* _Provided data_
----

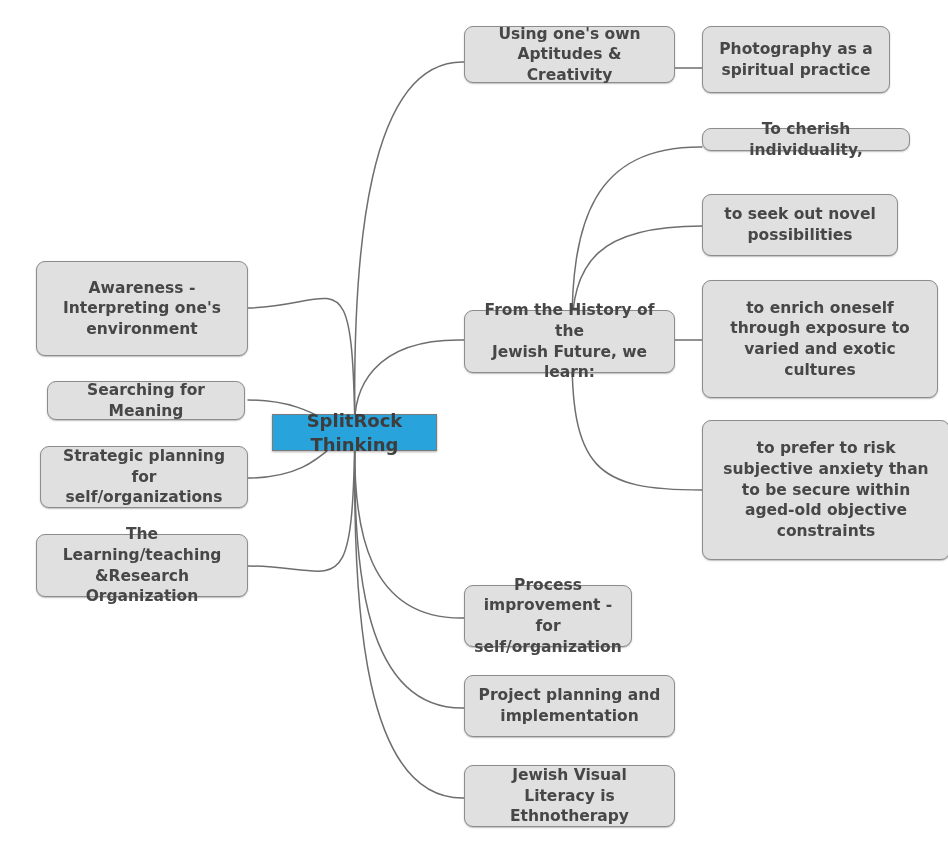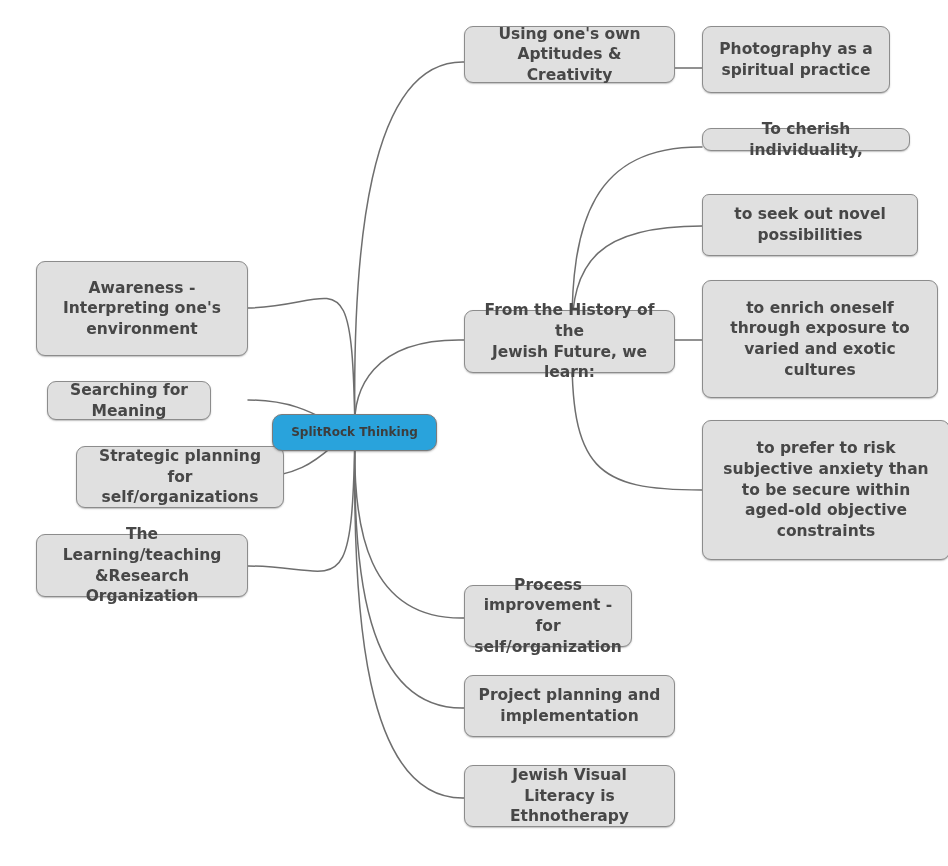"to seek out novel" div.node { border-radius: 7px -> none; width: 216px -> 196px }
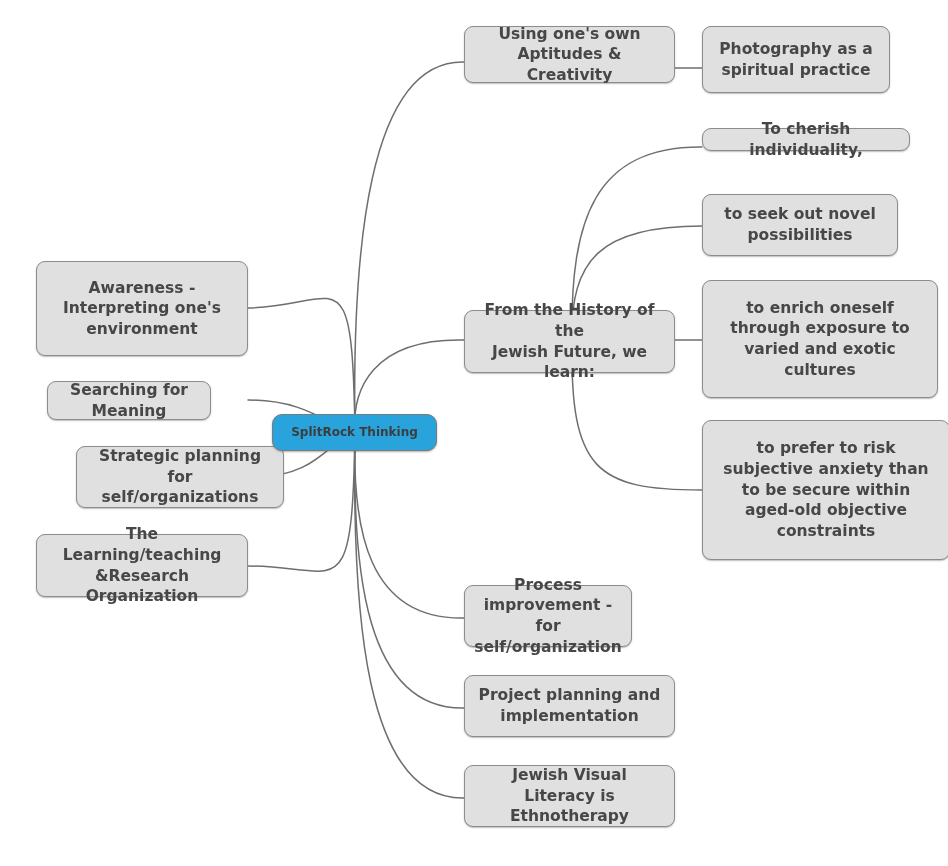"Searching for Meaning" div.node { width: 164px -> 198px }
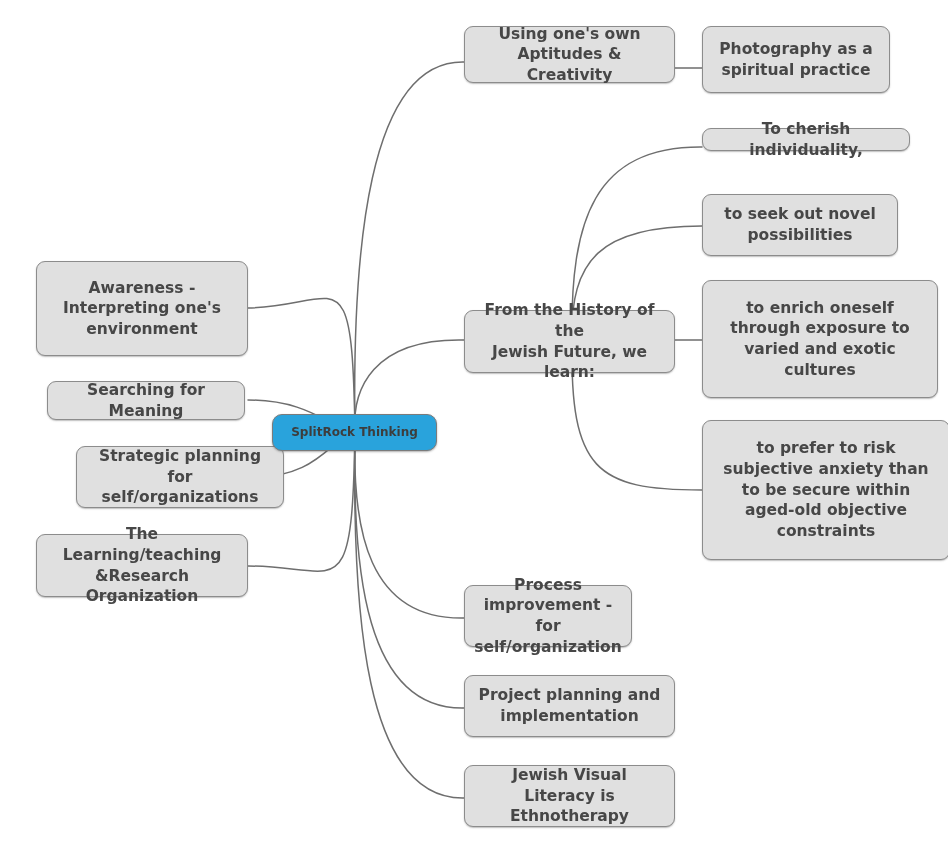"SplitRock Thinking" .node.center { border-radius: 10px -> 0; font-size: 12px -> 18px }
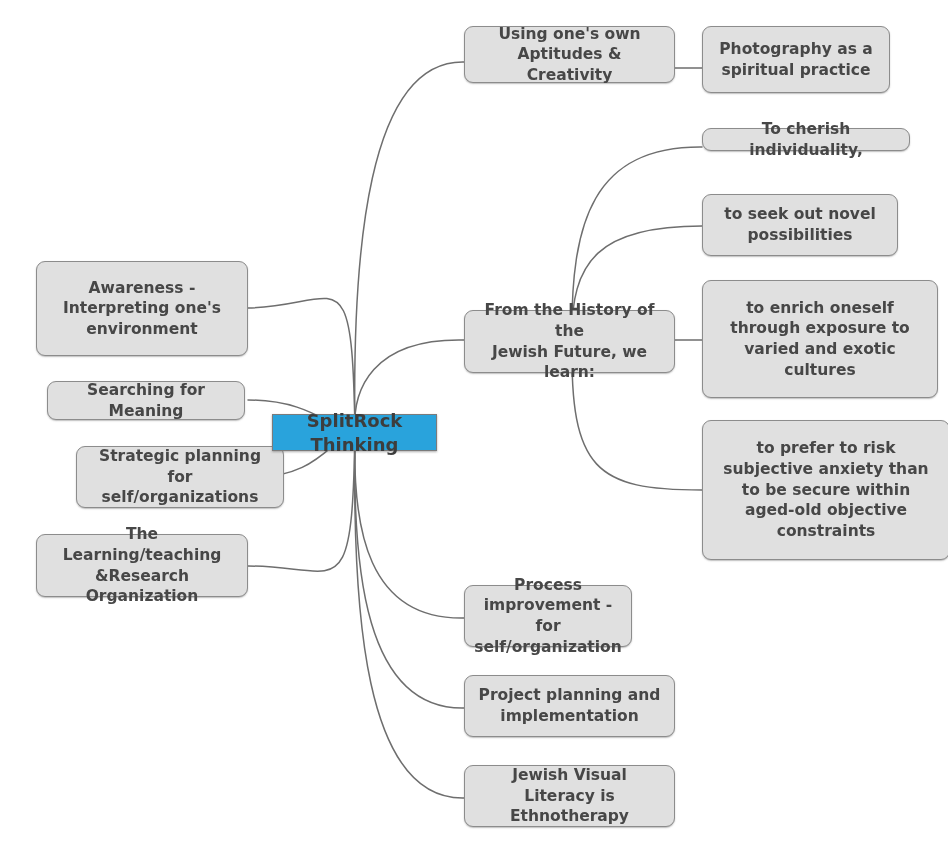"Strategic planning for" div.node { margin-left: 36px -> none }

----

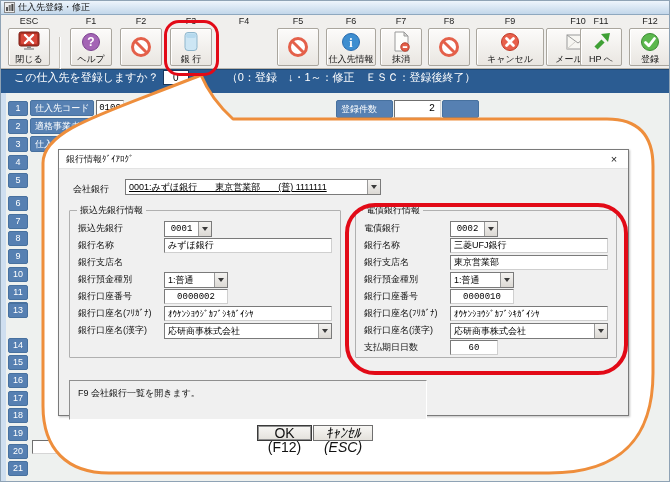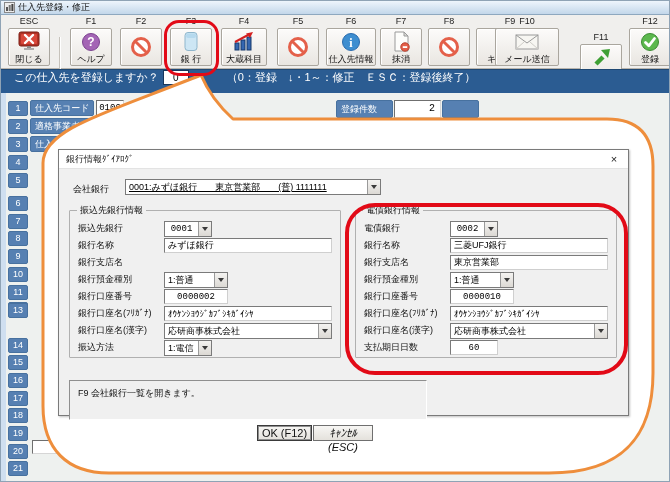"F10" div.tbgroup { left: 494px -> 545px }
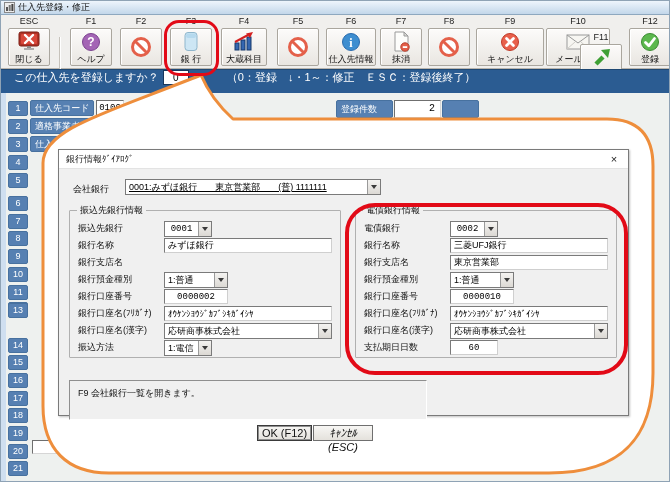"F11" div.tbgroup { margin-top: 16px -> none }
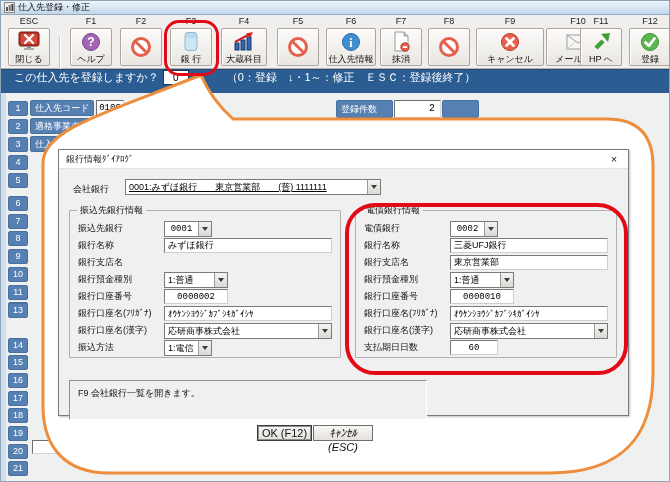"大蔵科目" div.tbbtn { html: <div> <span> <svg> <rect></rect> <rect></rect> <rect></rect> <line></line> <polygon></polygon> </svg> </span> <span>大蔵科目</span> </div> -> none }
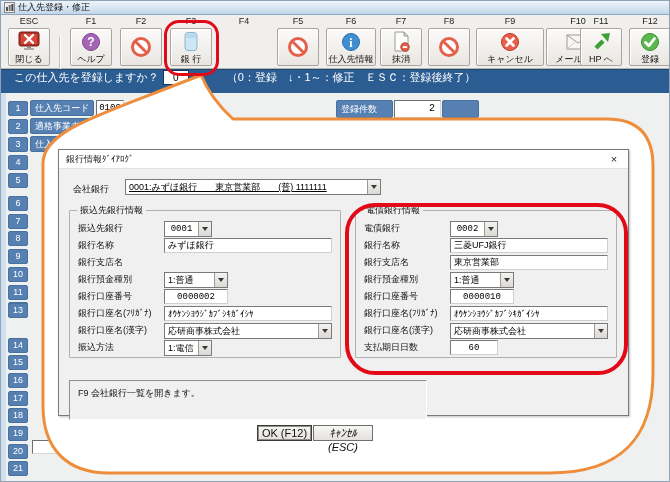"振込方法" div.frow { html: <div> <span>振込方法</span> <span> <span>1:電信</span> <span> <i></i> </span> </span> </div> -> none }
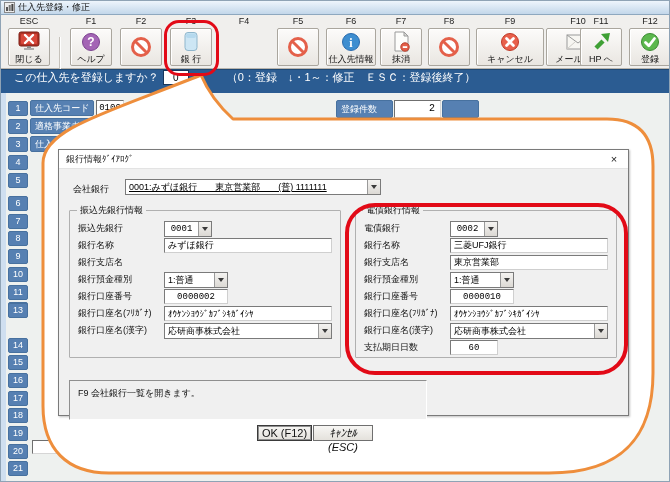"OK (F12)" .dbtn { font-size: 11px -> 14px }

----

Return the material from the line containing "border-radius: 7px ->" through the line containing "margin-left: 36px ->", exactly and in full, but without its pictures.

"to seek out novel" div.node { border-radius: 7px -> none; width: 216px -> 196px }
"Searching for Meaning" div.node { width: 164px -> 198px }
"SplitRock Thinking" .node.center { border-radius: 10px -> 0; font-size: 12px -> 18px }
"Strategic planning for" div.node { margin-left: 36px -> none }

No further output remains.